What you are asked to do: Take every line from the data that has the word "style" in it.

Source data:
★ ★ ★ ★ ★

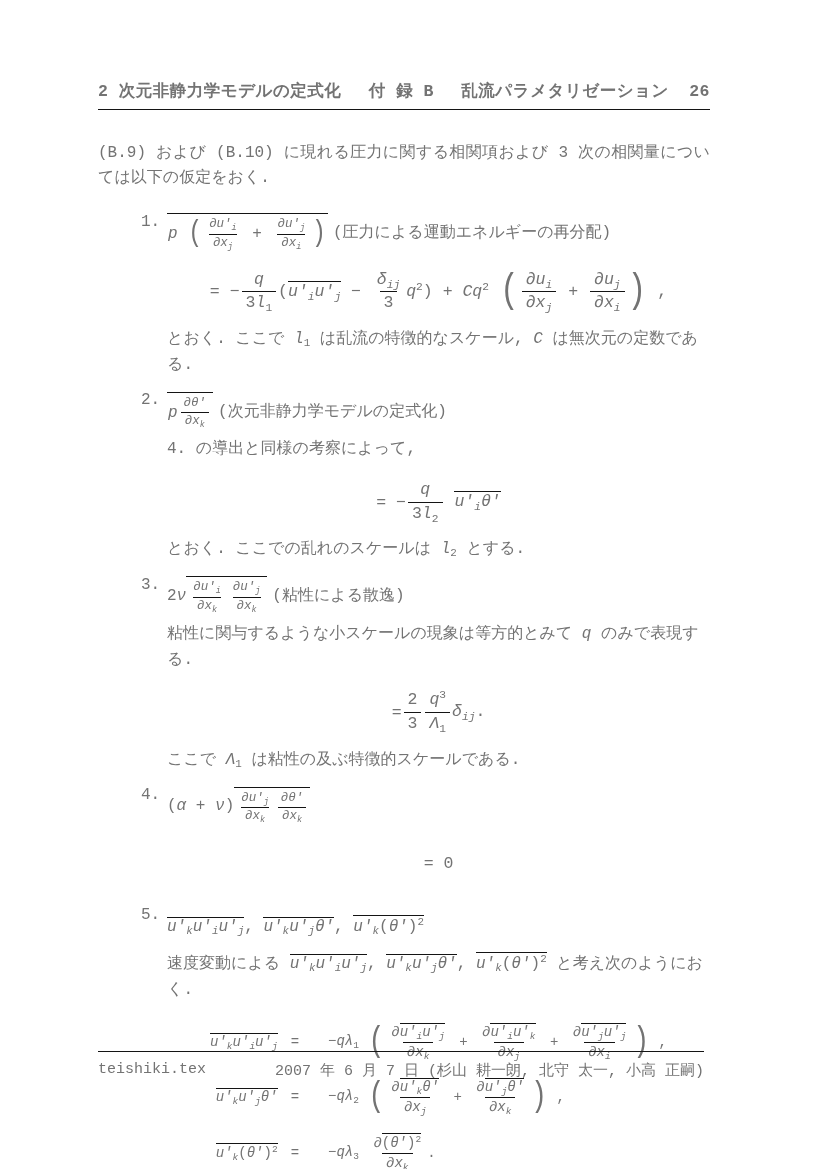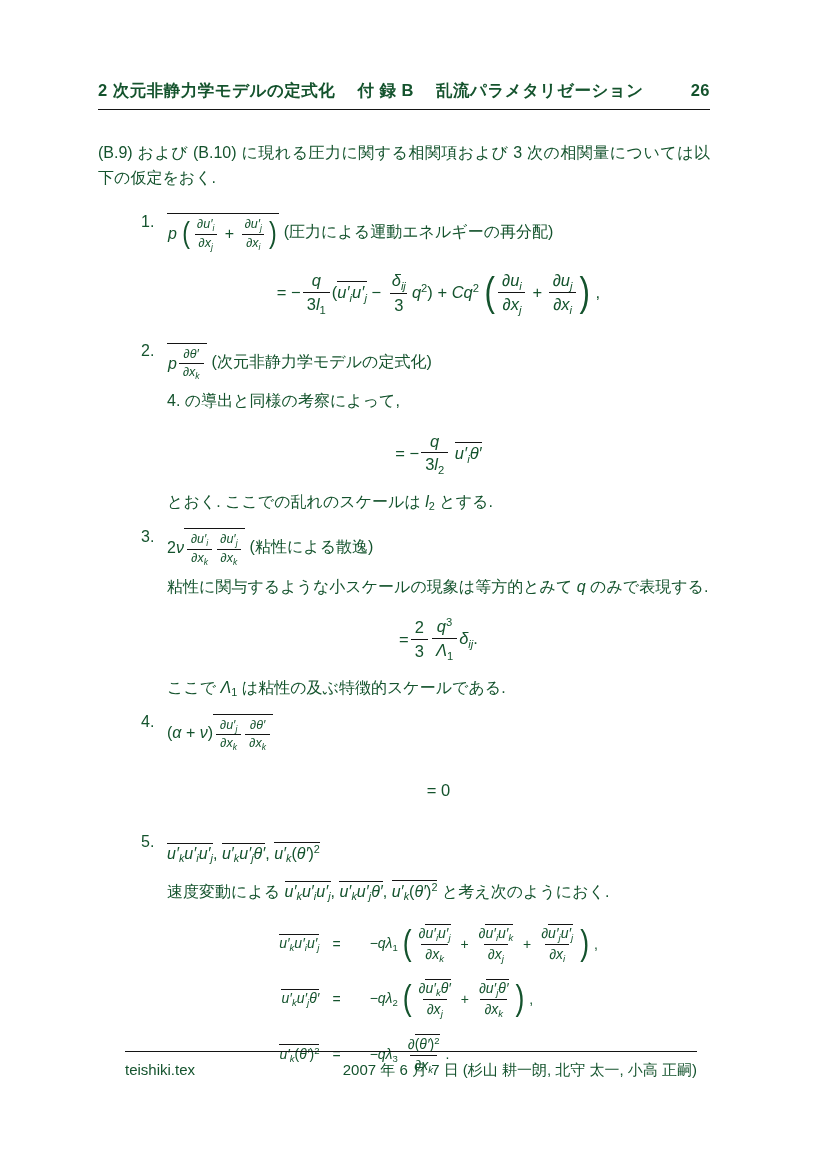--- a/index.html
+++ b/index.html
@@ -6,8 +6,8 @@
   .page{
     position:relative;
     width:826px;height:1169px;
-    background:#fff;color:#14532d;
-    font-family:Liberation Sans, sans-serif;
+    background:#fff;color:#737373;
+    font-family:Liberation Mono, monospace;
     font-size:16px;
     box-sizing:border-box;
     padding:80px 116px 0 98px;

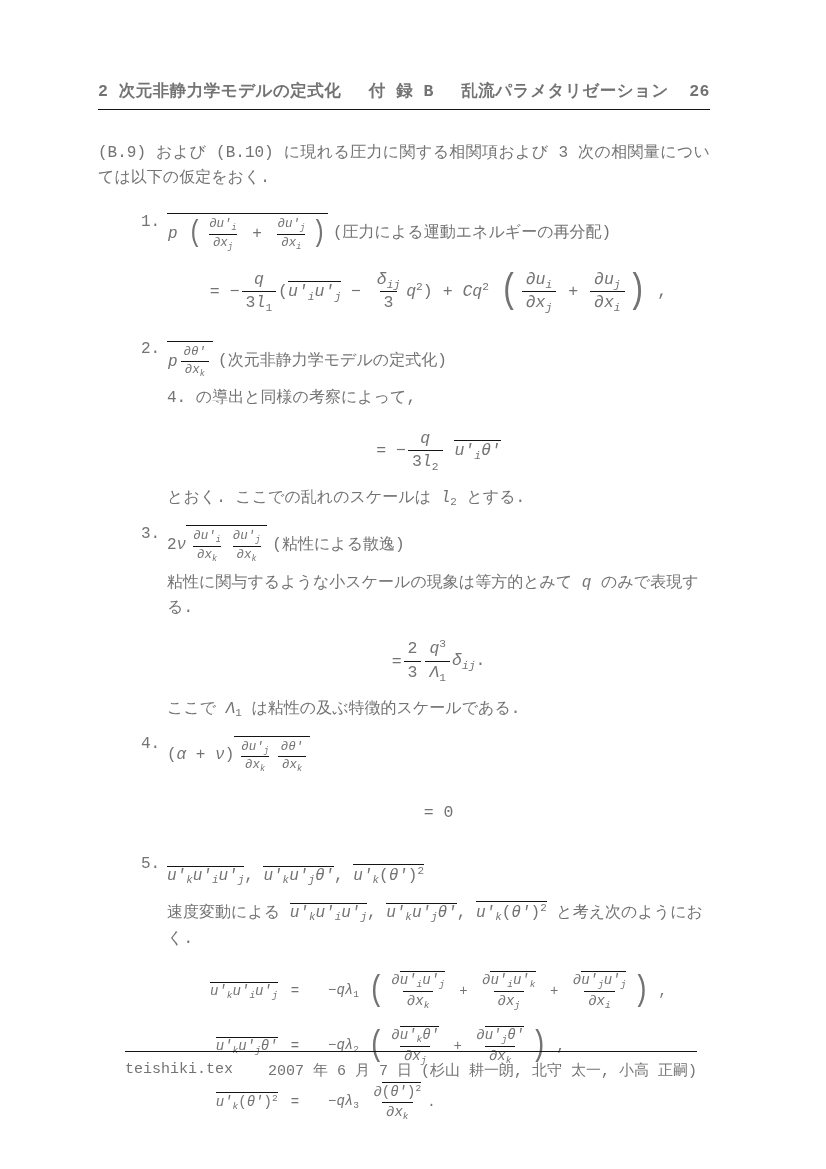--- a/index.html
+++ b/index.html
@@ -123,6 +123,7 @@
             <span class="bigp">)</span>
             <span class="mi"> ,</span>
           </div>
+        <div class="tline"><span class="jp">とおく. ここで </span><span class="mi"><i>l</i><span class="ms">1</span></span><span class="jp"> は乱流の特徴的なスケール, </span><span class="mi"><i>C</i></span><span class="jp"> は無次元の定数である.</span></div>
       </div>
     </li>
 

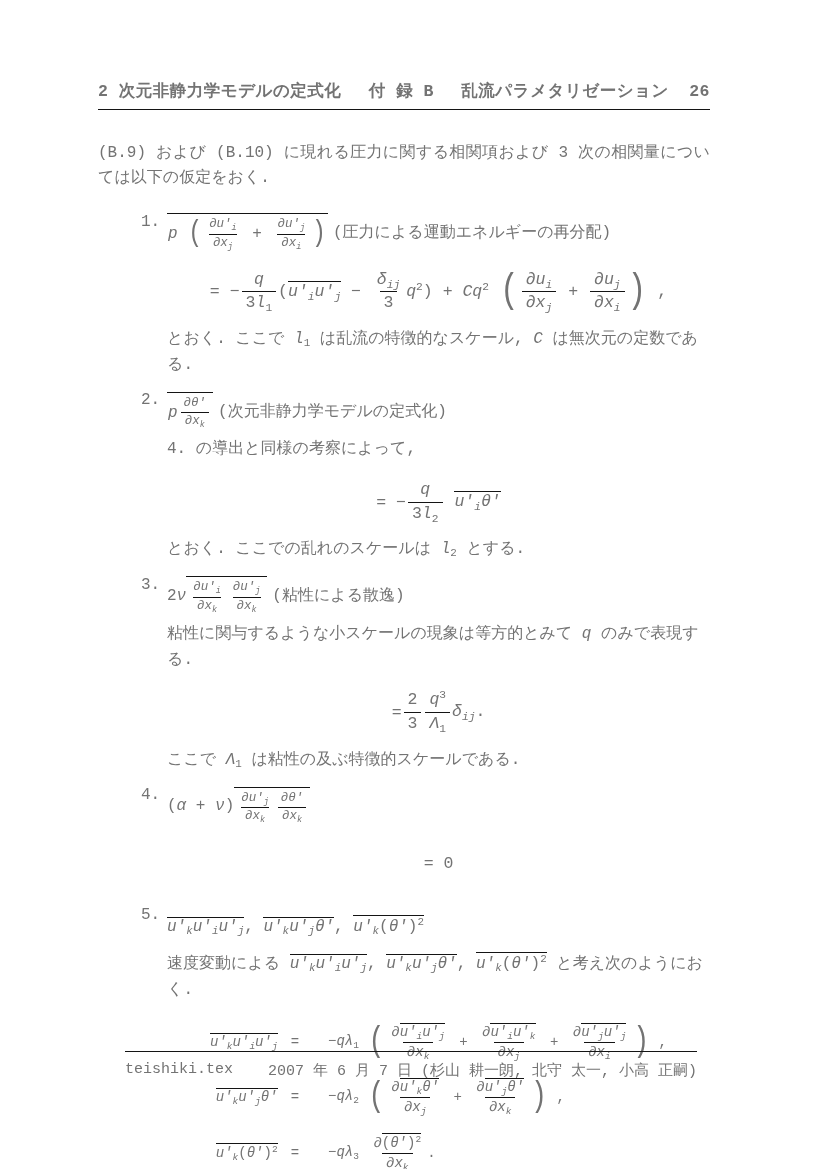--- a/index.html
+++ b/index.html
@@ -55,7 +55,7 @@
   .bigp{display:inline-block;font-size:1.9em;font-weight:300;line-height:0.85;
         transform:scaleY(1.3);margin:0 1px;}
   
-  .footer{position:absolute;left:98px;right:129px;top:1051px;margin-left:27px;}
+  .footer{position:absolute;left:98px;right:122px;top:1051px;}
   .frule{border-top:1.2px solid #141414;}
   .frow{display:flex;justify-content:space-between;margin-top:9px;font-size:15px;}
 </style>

★ ★ ★ ★ ★

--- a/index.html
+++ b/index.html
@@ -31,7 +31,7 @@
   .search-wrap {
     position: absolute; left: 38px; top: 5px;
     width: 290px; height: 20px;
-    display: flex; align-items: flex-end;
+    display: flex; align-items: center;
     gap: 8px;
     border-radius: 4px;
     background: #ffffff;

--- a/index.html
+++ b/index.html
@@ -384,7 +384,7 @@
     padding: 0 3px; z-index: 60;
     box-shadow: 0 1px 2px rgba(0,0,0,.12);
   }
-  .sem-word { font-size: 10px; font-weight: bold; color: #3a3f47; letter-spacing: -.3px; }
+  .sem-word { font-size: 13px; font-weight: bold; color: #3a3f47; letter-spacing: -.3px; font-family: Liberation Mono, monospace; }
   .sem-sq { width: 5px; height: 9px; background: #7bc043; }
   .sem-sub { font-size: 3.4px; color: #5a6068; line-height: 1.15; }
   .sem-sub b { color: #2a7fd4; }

★ ★ ★ ★ ★

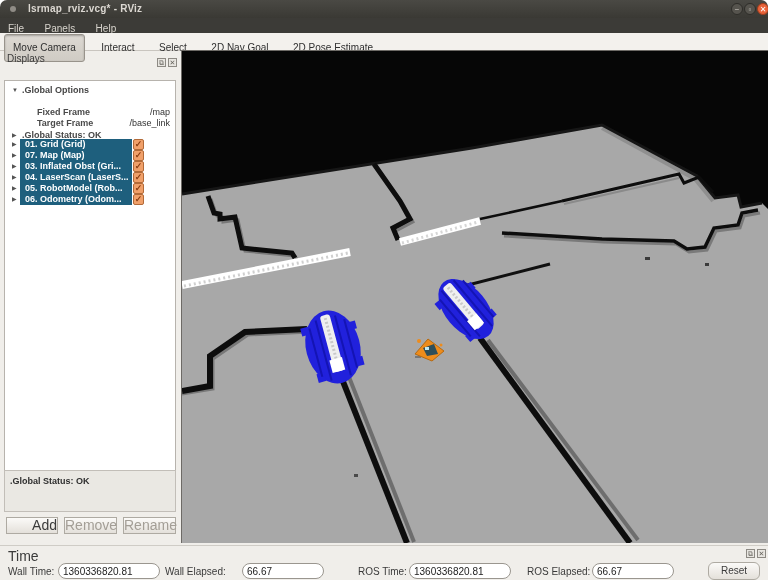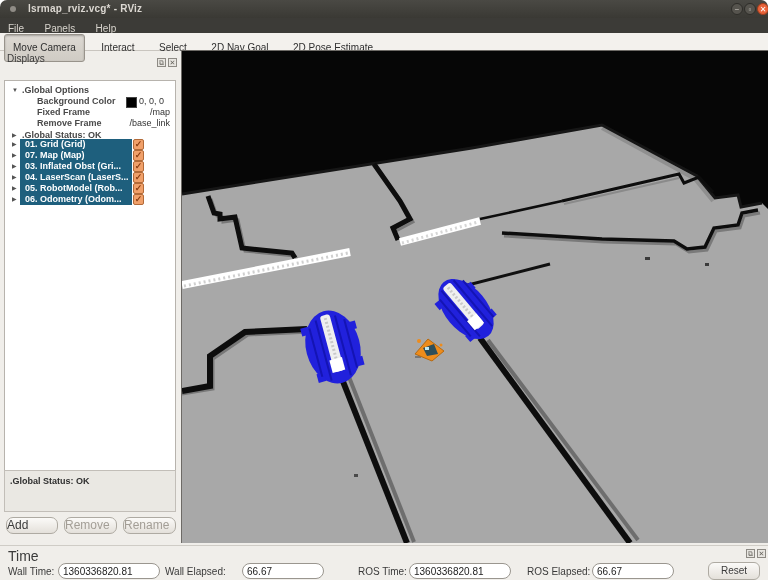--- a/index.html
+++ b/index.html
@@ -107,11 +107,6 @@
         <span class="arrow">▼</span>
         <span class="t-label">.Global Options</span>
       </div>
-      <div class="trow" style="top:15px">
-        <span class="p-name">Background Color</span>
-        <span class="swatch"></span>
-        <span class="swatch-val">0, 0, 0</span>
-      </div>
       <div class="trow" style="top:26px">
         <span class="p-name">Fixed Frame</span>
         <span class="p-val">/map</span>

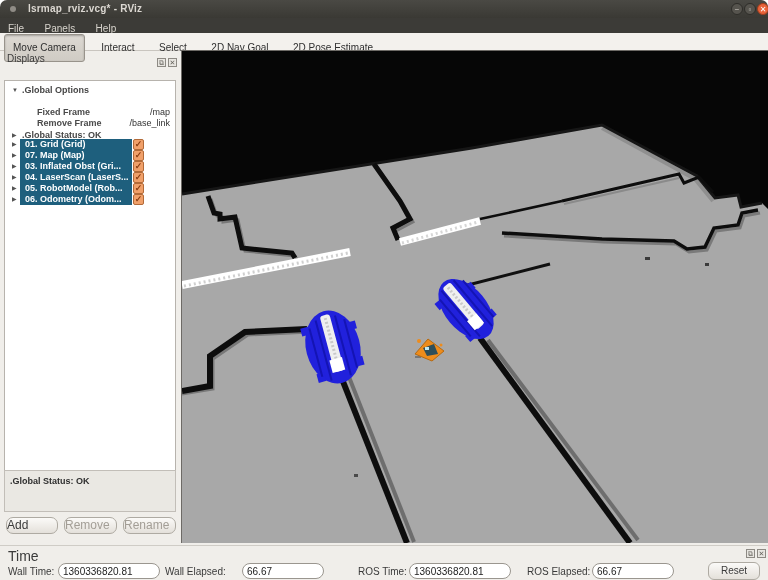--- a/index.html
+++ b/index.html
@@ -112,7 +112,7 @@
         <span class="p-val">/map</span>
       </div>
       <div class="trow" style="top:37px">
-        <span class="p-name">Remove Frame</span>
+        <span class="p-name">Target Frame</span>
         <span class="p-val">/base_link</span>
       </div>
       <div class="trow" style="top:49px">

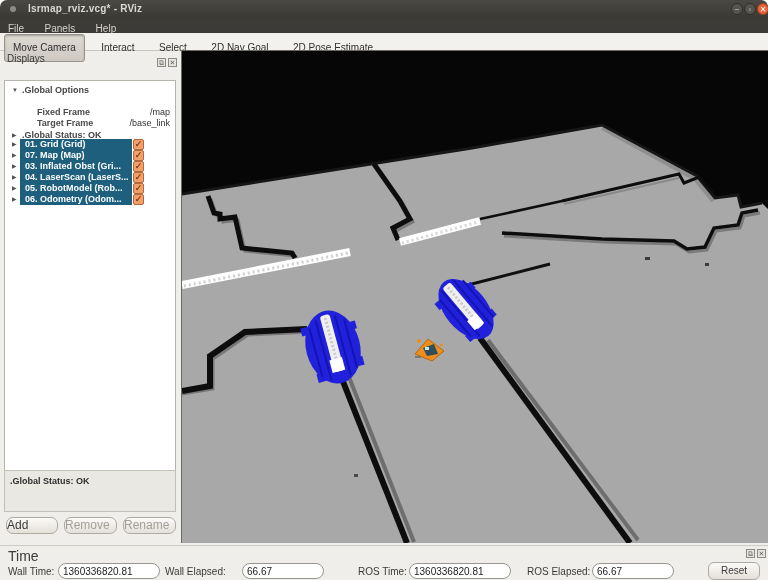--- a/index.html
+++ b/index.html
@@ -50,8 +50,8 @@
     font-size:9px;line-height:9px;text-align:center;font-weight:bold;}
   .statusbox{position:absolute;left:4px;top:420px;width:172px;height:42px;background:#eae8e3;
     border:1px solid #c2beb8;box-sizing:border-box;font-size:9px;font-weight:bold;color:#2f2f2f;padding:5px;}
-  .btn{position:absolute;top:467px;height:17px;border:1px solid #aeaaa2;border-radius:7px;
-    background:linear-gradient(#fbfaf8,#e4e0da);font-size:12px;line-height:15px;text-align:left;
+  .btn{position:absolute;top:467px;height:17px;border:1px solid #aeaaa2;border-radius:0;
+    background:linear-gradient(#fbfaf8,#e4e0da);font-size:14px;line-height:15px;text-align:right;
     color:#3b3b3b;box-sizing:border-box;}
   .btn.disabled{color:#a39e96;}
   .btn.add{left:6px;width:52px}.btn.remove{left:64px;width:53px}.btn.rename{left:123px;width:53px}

★ ★ ★ ★ ★

Task response:
 </style>
-      <div class="trow" style="top:15px">
       <div class="trow" style="top:26px">
       <div class="trow" style="top:37px">
       <div class="trow" style="top:49px">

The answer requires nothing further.